Wasser bildet ein bestimmendes Element in Brodskys Betrachtung «Ufer der Verlorenen», die Venedig gewidmet ist. Mit dem Buch in den Händen lässt es sich durch die Gassen des Ortes wandeln und über Wasser, Winter und Schönheit sinnieren. Brodsky folgt dem Lauf des Wassers und hält fest, wie das Wasser der Flüsse vom Festland durch das Labyrinth der Kanäle gefasst, danach aber von der Stadt in die Freiheit des Meeres entlassen wird. Das Buch verbreitet Wissen und macht deutlich, dass wir alle Touristen sind, wenn wir die Stadt besuchen und statt die Gedärme der Kanäle und Paläste zu entdecken, die Sehenswürdigkeiten, Osterias und Pasticcerias abklappern und Namen auf den Klingeln erfassen, die für uns ohne Bedeutung sind.

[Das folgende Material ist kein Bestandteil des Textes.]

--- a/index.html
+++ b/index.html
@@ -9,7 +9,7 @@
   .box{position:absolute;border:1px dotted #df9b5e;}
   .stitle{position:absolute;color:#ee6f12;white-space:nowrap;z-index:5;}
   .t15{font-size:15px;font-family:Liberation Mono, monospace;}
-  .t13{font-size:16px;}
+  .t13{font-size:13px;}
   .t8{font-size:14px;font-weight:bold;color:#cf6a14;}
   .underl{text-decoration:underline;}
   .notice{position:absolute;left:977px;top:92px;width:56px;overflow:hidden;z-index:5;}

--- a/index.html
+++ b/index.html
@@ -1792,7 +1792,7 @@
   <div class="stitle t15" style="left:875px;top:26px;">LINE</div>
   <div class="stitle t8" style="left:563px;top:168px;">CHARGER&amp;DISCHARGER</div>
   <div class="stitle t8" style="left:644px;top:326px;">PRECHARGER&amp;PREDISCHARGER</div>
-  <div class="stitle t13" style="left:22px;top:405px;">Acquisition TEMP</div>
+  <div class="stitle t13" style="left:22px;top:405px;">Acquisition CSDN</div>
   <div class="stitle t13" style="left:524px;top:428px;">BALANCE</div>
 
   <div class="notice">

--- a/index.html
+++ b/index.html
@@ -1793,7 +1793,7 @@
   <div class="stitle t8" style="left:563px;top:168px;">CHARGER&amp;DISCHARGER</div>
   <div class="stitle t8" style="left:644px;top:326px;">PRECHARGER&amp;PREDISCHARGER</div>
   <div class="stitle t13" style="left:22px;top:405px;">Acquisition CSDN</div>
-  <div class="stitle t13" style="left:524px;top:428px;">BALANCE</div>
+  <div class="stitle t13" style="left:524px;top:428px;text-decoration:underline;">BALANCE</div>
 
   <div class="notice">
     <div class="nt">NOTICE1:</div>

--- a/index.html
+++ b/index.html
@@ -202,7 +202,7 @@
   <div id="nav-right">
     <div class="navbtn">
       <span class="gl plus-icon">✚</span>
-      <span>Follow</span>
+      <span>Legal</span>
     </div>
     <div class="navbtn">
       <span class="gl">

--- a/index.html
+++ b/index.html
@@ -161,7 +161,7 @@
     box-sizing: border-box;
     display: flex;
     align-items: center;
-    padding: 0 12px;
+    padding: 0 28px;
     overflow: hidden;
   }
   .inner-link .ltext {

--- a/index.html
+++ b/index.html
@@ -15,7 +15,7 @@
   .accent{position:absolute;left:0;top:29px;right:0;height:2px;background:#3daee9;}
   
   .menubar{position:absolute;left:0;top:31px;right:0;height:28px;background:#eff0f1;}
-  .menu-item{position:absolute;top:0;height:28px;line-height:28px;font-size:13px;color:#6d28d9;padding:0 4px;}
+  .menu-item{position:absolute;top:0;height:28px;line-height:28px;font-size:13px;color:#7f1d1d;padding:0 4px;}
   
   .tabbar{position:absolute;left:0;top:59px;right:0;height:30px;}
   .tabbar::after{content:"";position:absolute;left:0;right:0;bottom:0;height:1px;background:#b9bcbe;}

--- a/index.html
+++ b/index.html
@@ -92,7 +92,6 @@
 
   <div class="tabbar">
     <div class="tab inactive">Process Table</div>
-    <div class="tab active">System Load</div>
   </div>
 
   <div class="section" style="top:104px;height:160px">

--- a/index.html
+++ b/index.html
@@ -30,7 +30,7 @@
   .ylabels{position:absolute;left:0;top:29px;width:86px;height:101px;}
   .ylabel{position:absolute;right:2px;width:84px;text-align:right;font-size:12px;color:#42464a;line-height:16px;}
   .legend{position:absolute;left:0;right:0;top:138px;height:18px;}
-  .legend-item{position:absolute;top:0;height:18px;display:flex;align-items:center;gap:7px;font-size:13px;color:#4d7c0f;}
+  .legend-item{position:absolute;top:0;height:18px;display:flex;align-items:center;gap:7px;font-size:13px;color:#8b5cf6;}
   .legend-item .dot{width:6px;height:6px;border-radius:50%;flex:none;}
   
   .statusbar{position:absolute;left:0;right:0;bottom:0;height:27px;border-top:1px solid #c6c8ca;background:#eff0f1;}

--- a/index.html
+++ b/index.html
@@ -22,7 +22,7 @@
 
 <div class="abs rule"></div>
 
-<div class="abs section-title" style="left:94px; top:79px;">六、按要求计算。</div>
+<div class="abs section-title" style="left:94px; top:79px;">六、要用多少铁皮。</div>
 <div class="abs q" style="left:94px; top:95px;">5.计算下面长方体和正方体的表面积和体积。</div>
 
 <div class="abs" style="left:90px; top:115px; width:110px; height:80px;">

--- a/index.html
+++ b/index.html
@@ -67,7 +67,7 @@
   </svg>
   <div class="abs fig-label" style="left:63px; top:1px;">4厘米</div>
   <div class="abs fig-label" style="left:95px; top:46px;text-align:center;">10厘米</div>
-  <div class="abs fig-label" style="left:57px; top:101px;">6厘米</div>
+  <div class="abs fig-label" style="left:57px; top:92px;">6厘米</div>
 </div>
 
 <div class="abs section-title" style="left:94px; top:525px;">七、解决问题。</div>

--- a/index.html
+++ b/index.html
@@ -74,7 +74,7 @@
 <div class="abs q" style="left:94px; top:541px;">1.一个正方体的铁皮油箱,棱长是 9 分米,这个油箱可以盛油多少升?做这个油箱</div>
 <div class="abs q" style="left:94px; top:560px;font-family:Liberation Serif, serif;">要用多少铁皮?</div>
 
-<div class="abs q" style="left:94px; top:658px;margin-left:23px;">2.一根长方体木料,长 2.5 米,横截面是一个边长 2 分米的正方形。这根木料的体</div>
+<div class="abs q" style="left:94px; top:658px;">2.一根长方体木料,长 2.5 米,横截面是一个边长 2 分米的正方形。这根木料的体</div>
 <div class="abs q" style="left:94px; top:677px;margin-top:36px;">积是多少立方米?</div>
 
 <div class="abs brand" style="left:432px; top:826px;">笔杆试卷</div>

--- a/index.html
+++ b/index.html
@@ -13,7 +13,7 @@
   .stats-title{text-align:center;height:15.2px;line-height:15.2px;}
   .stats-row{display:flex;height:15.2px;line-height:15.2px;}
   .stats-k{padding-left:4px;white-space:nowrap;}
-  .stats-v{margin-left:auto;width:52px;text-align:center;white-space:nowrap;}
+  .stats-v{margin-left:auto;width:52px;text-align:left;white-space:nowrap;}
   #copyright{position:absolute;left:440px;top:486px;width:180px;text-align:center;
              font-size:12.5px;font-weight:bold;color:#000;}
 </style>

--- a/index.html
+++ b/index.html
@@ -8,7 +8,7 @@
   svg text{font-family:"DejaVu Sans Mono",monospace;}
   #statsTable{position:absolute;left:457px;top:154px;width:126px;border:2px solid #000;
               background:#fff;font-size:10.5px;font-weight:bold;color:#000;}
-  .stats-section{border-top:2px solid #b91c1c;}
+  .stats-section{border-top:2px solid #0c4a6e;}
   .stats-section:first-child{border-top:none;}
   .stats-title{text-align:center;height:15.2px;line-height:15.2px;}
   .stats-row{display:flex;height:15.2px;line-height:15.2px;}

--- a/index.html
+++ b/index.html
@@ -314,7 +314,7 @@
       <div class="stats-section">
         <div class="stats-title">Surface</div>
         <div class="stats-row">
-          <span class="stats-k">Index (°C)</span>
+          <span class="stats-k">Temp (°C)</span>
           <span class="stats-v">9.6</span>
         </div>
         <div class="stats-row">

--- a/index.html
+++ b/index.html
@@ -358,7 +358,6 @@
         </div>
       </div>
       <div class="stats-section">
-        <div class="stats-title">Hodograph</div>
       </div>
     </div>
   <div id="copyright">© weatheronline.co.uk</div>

Die befürchtete Störung der Lagunenstadt durch das Wasser rückt den Ort in das Umfeld einer anderen bedrohten Gegend. Der Autor ist Verfasser des – wie es in einem Kommentar heisst – „Schmähgedichts“ mit dem Titel „Über die Unabhängigkeit der Ukraine“. Die Venezianer und die Welt kämpfen gegen die Zerstörung der Stadt durch das Wasser und die Naturgewalt Erderwärmung. In der Verbindung mit Brodsky mahnt Venedig auch die menschliche Gewalt an, mit der Russland aktuell die Ukraine zu vernichten sucht.